■ **WHAT IS NEEDED**:
Only a number is wanted: how many lines of the entries include the string "none"?

■ **RECORDS SUPPLIED**:
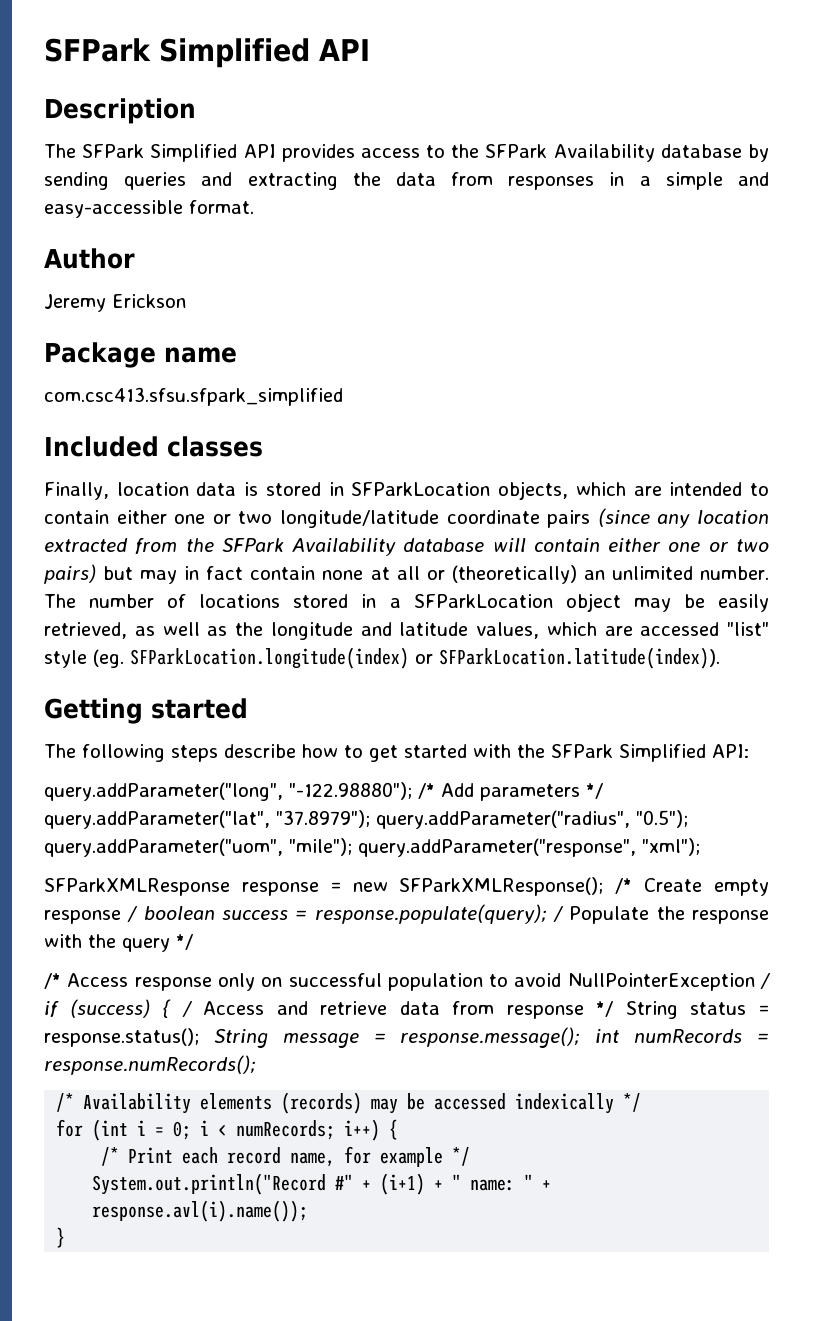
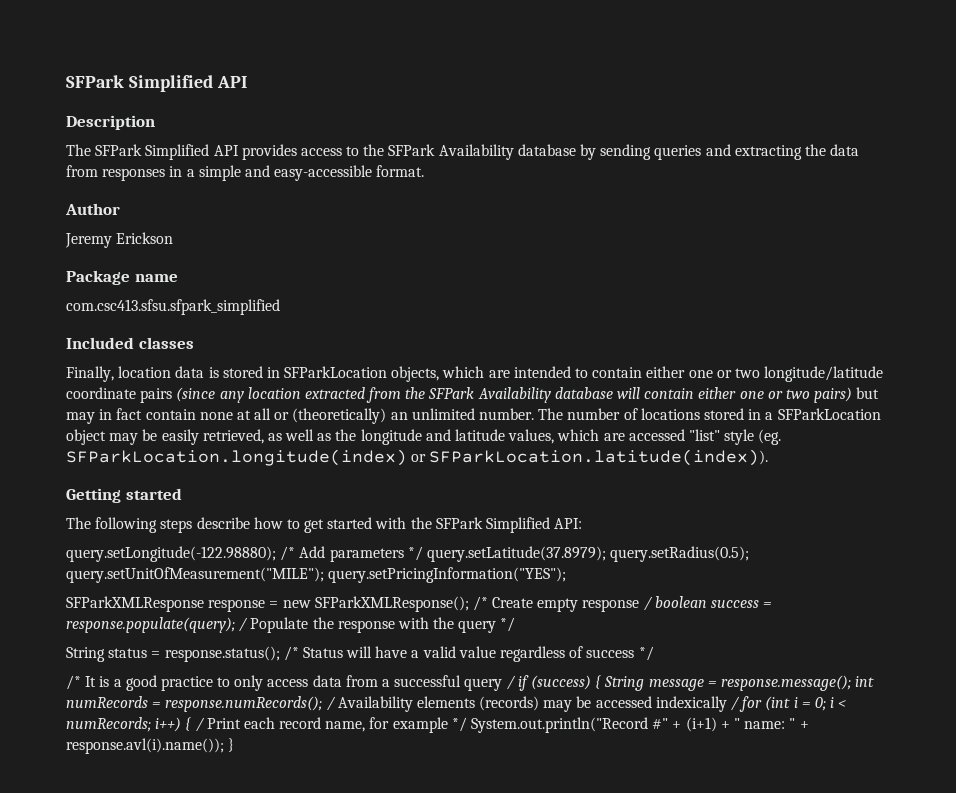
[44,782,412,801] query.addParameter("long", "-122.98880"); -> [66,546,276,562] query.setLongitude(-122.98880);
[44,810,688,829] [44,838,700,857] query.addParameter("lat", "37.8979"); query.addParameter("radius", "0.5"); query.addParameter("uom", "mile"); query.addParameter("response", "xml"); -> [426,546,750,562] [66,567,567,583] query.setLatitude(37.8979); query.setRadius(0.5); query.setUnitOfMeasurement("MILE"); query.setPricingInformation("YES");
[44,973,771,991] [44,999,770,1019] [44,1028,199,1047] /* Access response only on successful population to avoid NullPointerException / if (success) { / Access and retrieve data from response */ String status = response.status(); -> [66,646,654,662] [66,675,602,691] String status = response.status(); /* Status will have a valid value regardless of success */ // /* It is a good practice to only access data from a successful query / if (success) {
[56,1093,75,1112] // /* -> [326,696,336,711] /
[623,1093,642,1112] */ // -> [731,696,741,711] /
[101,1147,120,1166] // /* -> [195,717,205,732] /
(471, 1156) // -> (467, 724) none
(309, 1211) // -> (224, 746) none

■ **COMPLETED EXERCISE**:
2